MUSIC OF THE MIDDLE AGES
Published: Thursday, May 12, 2011 6:38 PM CDT by Greg Eckstrom
Boone Middle School students have been learning about recorders, but the ones they’re used to aren't five feet long and wooden. Alan Spohnheimer, center, and Dee Dreeszen, right, played a variety of antique instruments for Boone Middle School students on Tuesday, representing the group Musica Antiqua.
On Tuesday, the students learned about some of the instruments that pre-dated Bach and Beethoven from Dee Dreeszen and Alan Spohnheimer – two members of the Iowa State University group Musica Antiqua.

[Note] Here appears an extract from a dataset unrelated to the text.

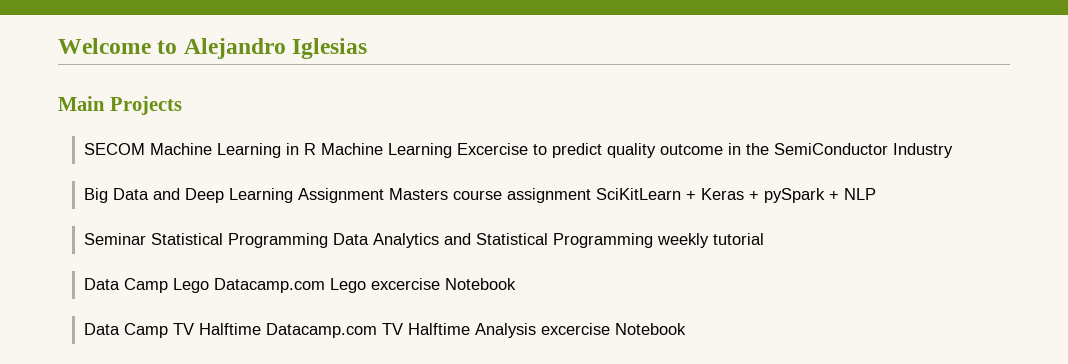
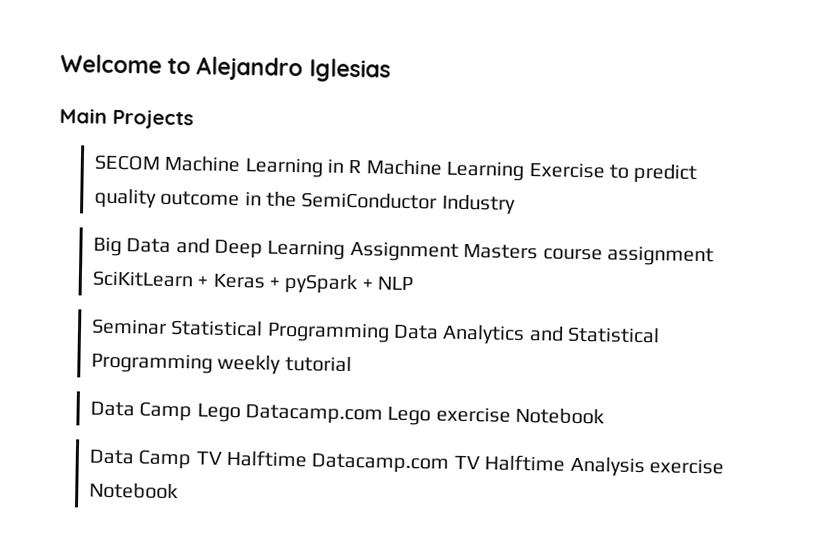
[456,143,528,155] Excercise -> [528,162,605,179] Exercise
[370,278,440,290] excercise -> [435,406,511,423] exercise
[540,323,610,335] excercise -> [648,458,724,475] exercise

“Musica Antiqua…that word antique kind of means old, and it’s not meant to describe the players, it’s meant to describe the music we play,” Spohnheimer said. “The music we play is from the Middle Ages and the Renaissance.” Spohnheimer is also a musician with the Iowa State University Alumni Band, where he plays the baritone horn.
Dreeszen, who played along with Spohnheimer for the students, is a handbell ringer, directs five choirs at her church and also plays the pipe organ. “This is a group we started with in 1967 when we were both in college,” Dreeszen said. “It was a new class we were starting. We both had recorders and we thought, ‘Why not?’”
The recorders used by the group are replicas, made to imitate the ones used in the Middle Ages. Spohnheimer said the instruments were made to “match perfection.” “They had to emulate or copy perfection, and back then they thought perfection was shown in the human voice,” Spohnheimer said. “So just like the human voice has different flavors – alto, tenor, bass – likewise, recorders copy that.”
The two musicians introduced the students to several different types of instruments, including the crumhorn, rauschpfeife, gemshorn, and the recorder.
“This is a Renaissance style recorder,” Dreeszen said, holding the instrument next to a recorder the students have used. “The ones you’re playing probably have a little more definition to the shape, and those might be called a Baroque recorder. The difference between the classes of Renaissance and Baroque is in the use that they have for them. You’ll notice in these two, the bore, or the hole that goes down the center, is much larger in the Renaissance than it is in the Baroque.”
The two played several songs with the replica antique instruments for the students, including “Green Sleeves” and “Ring Around the Rosie.”